Philly Unity Project, a nonprofit organization co-founded by a Wharton first year, launched this semester with the goal of deconstructing racial, cultural, and religious barriers through discussion-based educational programs.     

Wharton first year Tsion Bezabih established the organization alongside Larry Kaplan, her former high school teacher who graduated from Penn in 1997 with a master's degree of science in education. Philly UP aims to provide young students with free, educational service projects and travel opportunities to foster empathy and inclusivity.

Bezabih said that she came up with the idea as a senior in high school while writing a college essay. She wrote about wanting to create a nonprofit organization to help support orphanages in Ethiopia. Upon learning of Bezabih's vision, Kaplan said that he was deeply moved and resolved to assist her in its realization.

"I helped Tsion with her college essays, and she wrote how she wants to return to Ethiopia to help kids," Kaplan said. "I thought it was an amazing idea."

With their shared objective, Bezabih and Kaplan began a collaborative brainstorming process to lay the groundwork for the organization. An inaugural initiative, the Global Youth Collaborative, was designed to provide a platform for Philadelphia youth to explore global perspectives through educational seminars on diverse nations.

"An example of a country we are planning to explore is Ethiopia, and our services for our service projects would be going to the orphanages and helping them with whatever they need," Bezabih said. 

In the next six to twelve months, Philly UP aims to secure the requisite funding to sustain its operations. It will further engage with local high schools in Philadelphia in forming student cohorts, which will meet regularly to hold open conversations on topics such as identity, ethnicity, and religion. 

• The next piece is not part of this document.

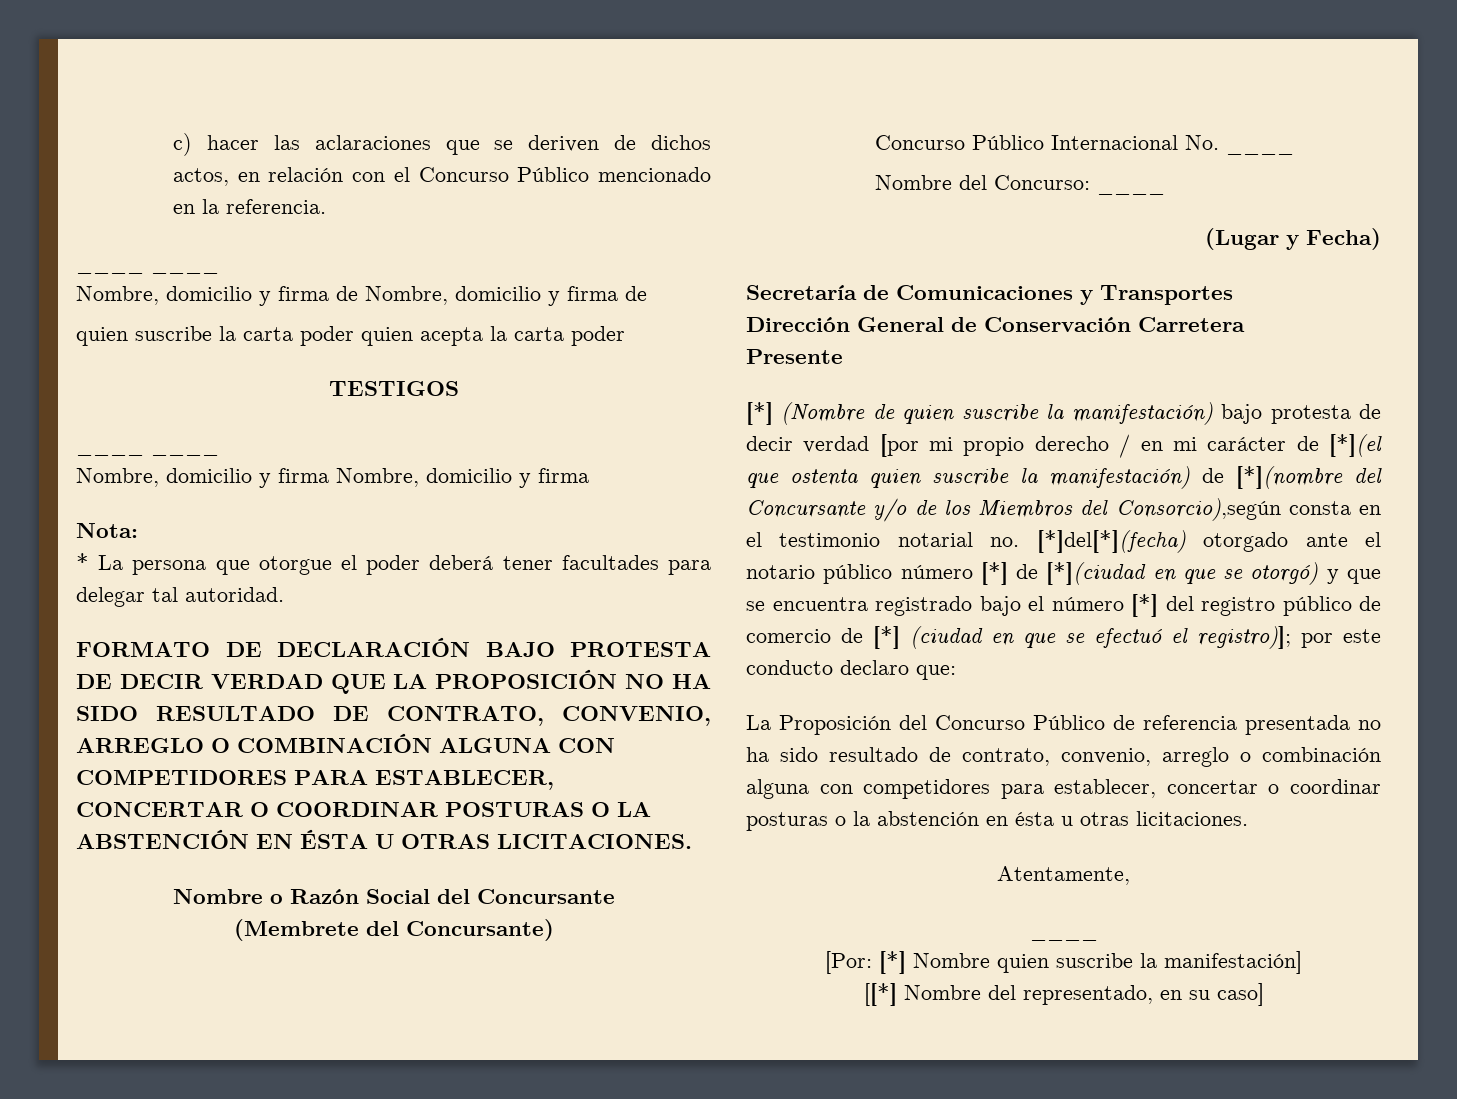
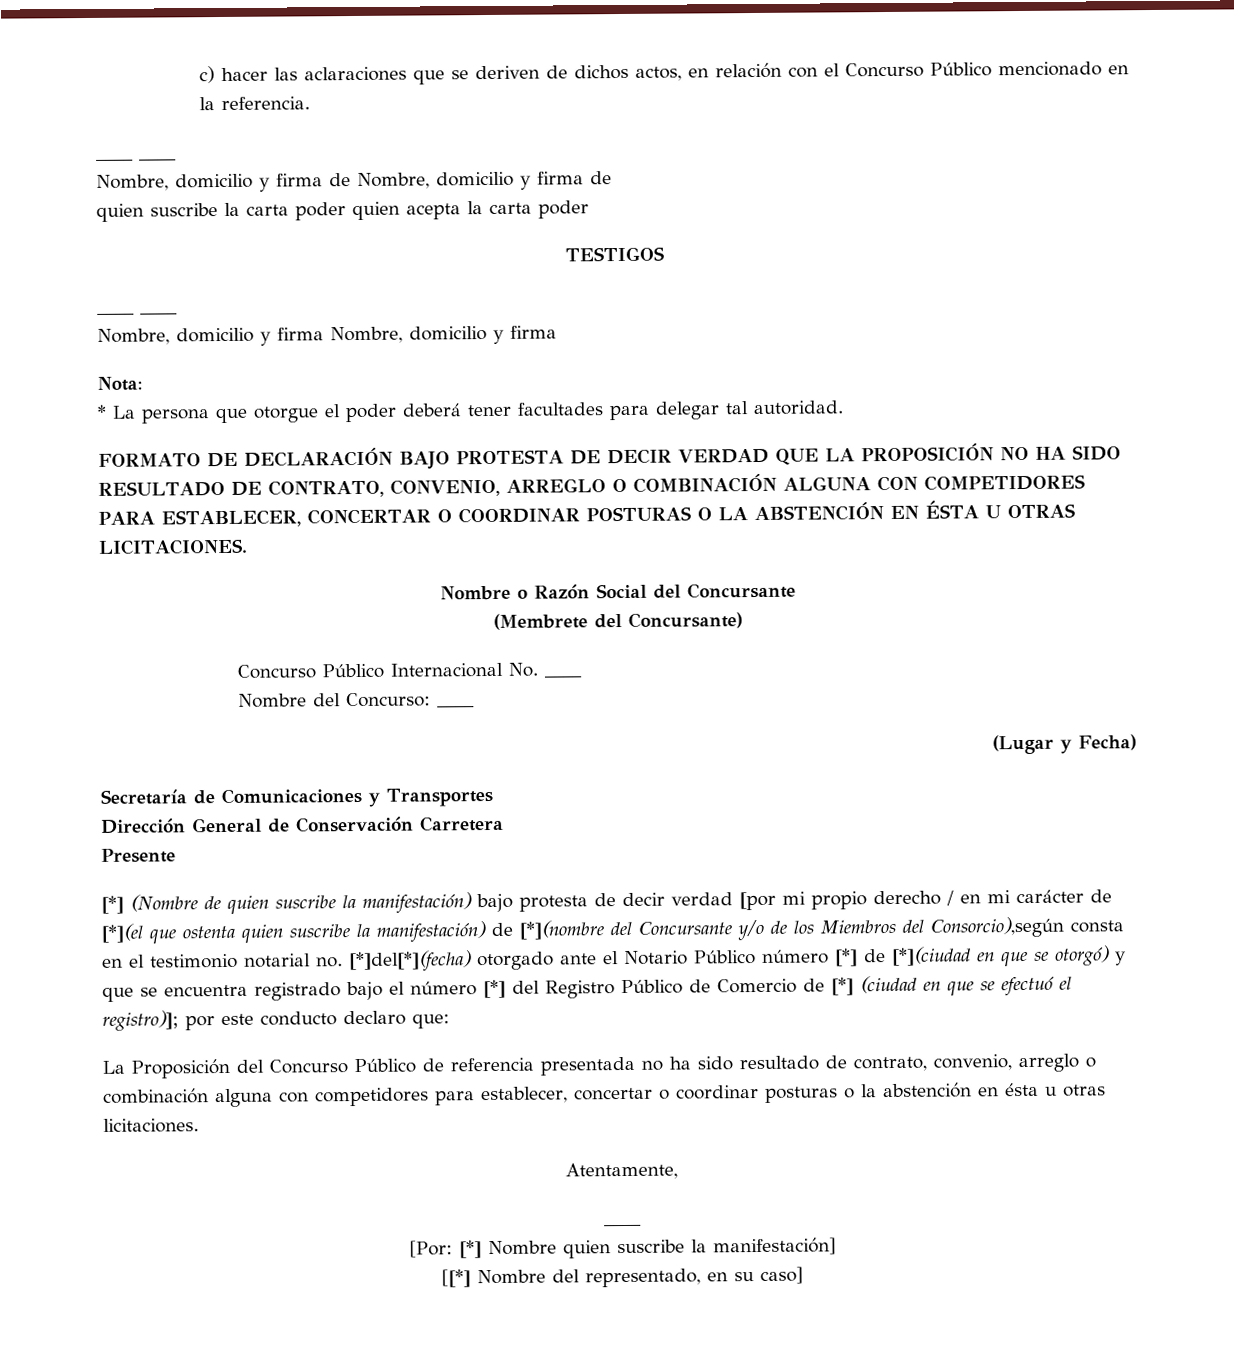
- [*] (Nombre de quien suscribe la manifestación) bajo protesta de decir verdad [por mi propio derecho / en mi carácter de [*](el que ostenta quien suscribe la manifestación) de [*](nombre del Concursante y/o de los Miembros del Consorcio),según consta en el testimonio notarial no. [*]del[*](fecha) otorgado ante el notario público número [*] de [*](ciudad en que se otorgó) y que se encuentra registrado bajo el número [*] del registro público de comercio de [*] (ciudad en que se efectuó el registro)];
+ [*] (Nombre de quien suscribe la manifestación) bajo protesta de decir verdad [por mi propio derecho / en mi carácter de [*](el que ostenta quien suscribe la manifestación) de [*](nombre del Concursante y/o de los Miembros del Consorcio),según consta en el testimonio notarial no. [*]del[*](fecha) otorgado ante el Notario Público número [*] de [*](ciudad en que se otorgó) y que se encuentra registrado bajo el número [*] del Registro Público de Comercio de [*] (ciudad en que se efectuó el registro)];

Bezabih and Kaplan said that they encountered challenges in assembling their inaugural cohort of students and securing the necessary funding.

"There are grants that we're going to apply for, but grants are difficult because we've only been established for a few months, and sometimes you need to be operational already to get these grants," Kaplan said. 

Despite these obstacles, Bezabih and Kaplan both emphasized their conviction in their organization's transformative potential. They assert that by fostering cross-cultural understanding and appreciation, the initiative possesses the capacity to effect profound societal change.

Bezabih, who studies finance and entrepreneurship at Penn, said that her academic pursuits have given her confidence in her ability to navigate the complexities of steering Philly UP toward its objectives.

"As a working student, I feel I have really learned what it takes to be a leader and lead a nonprofit as a cofounder," Bezabih said. "I have been able to network better and communicate with other people better."

Kaplan added that the organization believes it can change communities, schools, and people.

"We just need to have people that are willing to learn," Kaplan said.